_Prompt_: Please count the lines in the data below that hold "call" and answer with the number by itself.

[Records drawn from a dataset]

------------------------------------------------------------

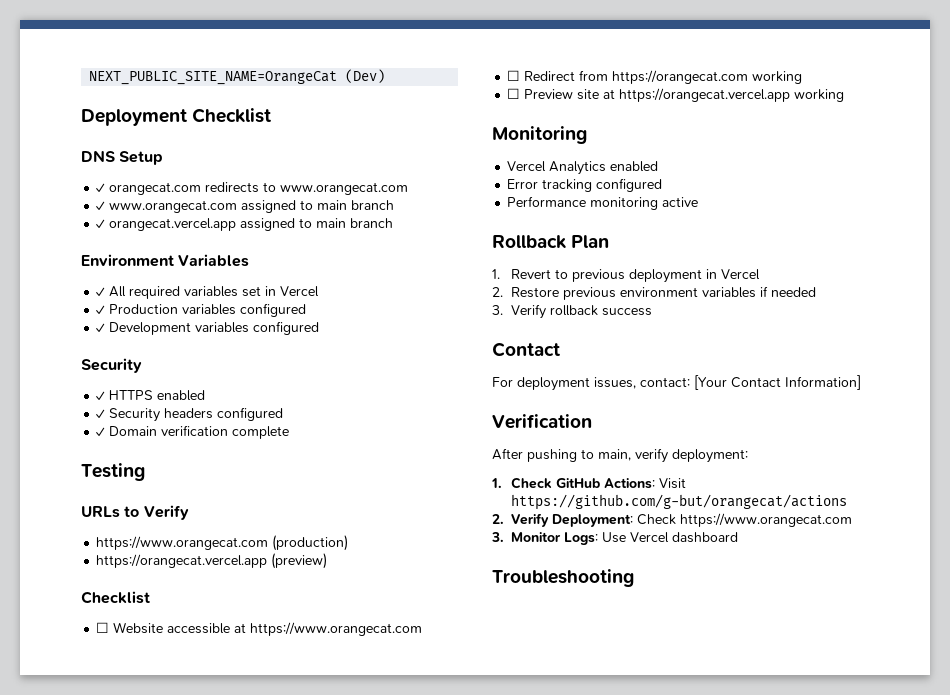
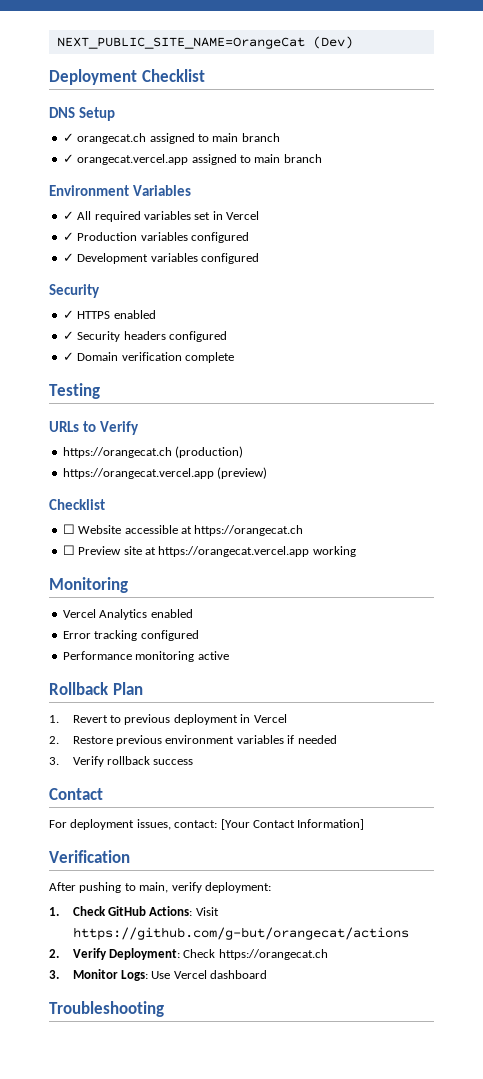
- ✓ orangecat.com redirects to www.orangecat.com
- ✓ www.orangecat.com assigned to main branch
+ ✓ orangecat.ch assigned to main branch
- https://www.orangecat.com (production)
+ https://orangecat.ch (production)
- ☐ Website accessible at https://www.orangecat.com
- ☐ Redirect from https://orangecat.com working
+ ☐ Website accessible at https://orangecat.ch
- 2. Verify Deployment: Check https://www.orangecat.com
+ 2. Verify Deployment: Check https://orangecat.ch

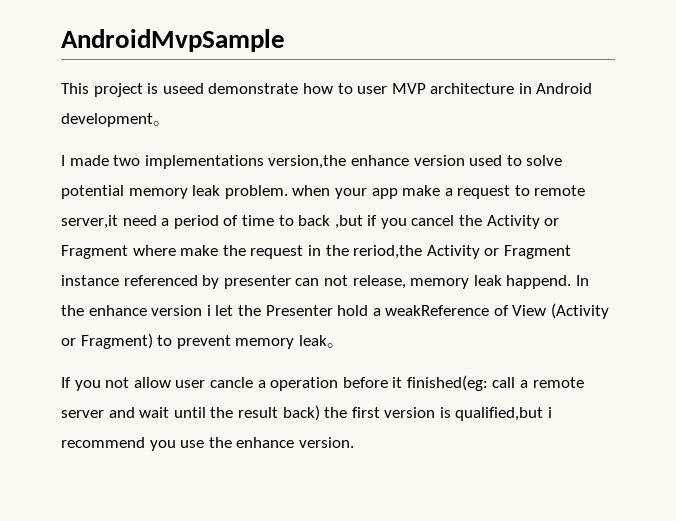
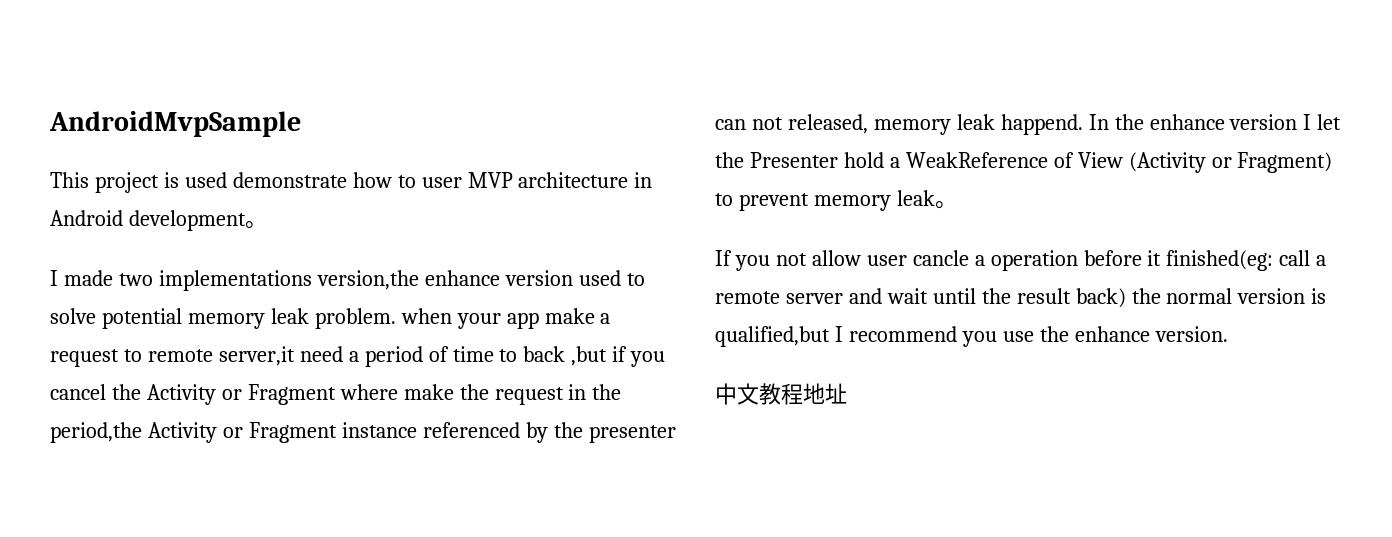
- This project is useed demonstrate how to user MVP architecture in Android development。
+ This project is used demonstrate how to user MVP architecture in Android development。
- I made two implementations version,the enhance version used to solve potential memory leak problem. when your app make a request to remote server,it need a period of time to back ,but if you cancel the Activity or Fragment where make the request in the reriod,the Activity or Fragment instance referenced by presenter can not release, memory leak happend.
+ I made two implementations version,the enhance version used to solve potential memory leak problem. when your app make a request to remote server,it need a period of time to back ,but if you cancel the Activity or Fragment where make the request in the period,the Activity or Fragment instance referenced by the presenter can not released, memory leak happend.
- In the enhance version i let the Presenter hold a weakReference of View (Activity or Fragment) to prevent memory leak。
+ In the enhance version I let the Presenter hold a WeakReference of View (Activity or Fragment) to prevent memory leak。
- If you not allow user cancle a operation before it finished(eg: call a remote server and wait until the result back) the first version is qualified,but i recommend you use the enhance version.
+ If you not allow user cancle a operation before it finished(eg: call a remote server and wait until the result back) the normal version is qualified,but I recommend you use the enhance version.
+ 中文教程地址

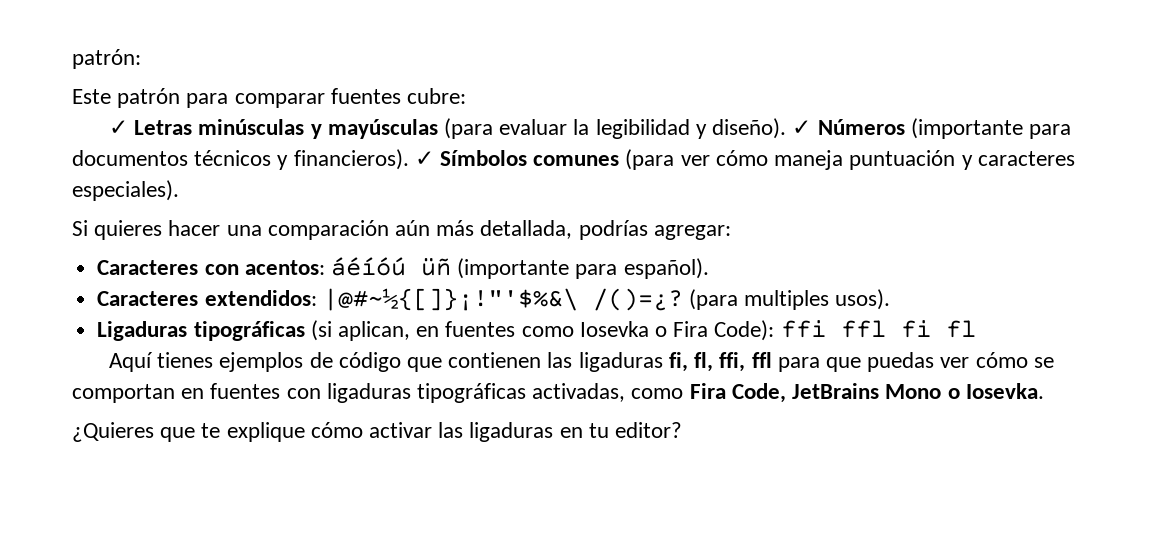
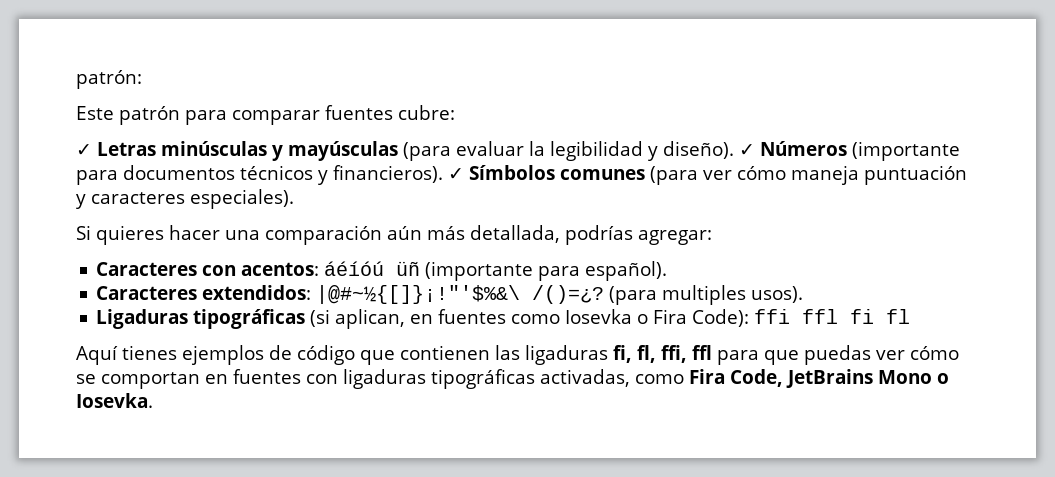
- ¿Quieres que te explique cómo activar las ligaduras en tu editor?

------------------------------------------------------------

_Completed task_: 2